1. You are adding the drop shadow using a Photoshop effect
In this case, it's easy: just make sure you first convert to CMYK, and then make sure that the color used to create the drop shadow is black ink only, with no CMY. If you add the drop shadow to an RGB image however, when the image is converted to CMYK the shadows will contain each of the CMYK inks in the shadow area. So, it's incorrect to add the drop shadow in RGB, wait until you've converted it to CMYK.
2. The drop shadow appears in the original photograph
In this case (see photo above), we have two options to convert the drop shadows to grayscale.
We find this method to be superior.
- Make sure the image is in CMYK mode.
- Create a selection to protect the main subject of the photo from the effect.
- Create a new layer of the subject via Layer > New Via Copy
- Reselect the underlying layer
- Choose Layer > New Layer Via Copy with a Target of New
- In the new document, choose Mode > greyscale
- Select all and copy this now grayscale (one channel image)
- Return to the original document with the lower layer selected
- Open the channels palette and select all pixels viewing only the Cyan layer. Hit delete. Repeat for Yellow and Magenta
- Select the black channel select all and choose Edit > Paste Special > Paste in Place
- Turn all channels back on
- The background will now be a black only version of itself, while retaining the color of the upper layer subject
channel mixer method
This method is referenced in Adobe's documentation and forums.

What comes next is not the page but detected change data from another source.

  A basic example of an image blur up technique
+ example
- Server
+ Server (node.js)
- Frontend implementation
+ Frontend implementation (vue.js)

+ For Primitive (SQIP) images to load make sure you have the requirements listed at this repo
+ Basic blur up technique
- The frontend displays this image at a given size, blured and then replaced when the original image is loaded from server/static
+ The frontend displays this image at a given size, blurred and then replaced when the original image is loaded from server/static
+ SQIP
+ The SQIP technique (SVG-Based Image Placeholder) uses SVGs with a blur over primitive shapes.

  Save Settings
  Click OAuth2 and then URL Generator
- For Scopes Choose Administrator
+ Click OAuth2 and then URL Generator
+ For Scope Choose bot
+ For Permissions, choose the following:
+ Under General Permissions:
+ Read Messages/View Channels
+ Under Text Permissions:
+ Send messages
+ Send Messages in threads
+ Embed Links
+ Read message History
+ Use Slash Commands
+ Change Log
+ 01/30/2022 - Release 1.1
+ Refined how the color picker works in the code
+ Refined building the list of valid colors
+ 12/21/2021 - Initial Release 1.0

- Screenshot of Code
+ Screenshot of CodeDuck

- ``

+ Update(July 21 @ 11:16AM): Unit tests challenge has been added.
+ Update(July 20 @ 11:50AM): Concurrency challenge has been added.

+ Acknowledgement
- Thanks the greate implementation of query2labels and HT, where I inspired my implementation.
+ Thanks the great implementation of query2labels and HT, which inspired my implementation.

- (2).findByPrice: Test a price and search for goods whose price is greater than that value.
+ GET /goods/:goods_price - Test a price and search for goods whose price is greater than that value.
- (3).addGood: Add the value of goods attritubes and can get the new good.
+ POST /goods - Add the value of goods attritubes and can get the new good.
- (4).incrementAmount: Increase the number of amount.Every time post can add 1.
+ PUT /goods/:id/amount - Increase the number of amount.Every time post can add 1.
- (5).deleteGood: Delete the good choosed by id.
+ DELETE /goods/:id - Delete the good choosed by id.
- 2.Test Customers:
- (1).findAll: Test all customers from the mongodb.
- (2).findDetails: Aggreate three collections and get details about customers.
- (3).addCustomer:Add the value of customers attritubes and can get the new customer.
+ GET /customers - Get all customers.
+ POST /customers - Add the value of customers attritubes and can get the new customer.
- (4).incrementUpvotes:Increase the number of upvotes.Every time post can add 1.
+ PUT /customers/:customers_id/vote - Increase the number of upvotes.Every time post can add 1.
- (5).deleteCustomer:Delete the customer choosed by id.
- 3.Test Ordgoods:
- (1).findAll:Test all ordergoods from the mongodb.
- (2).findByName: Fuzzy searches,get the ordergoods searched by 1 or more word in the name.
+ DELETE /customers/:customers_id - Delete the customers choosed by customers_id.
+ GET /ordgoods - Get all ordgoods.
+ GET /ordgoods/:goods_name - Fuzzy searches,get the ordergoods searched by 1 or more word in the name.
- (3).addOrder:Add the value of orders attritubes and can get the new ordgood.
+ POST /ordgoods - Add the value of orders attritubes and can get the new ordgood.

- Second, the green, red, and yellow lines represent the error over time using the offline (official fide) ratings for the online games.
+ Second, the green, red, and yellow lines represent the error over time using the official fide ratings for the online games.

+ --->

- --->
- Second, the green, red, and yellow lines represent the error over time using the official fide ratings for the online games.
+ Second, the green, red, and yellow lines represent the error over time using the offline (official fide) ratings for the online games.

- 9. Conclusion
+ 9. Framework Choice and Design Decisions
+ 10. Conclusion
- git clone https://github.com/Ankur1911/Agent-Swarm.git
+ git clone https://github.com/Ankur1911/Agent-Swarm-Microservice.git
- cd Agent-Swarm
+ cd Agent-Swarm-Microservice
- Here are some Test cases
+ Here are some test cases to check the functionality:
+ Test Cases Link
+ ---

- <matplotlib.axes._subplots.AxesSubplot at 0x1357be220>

- Make sure the image is converted to CMYK
- Create a mask to protect the main subject of the photo from the effect.
- For the remaining background and shadows, open Image > Adjustments > Channel Mixer
- For cyan, magenta and yellow, set the ink level to 0%
- For black, add back around 10% of the cyan and magenta and 30% of the yellow. Play around with these until your shadow is acceptable to you. If you eyedropper over the shadow now, you will find it is comprised of only black.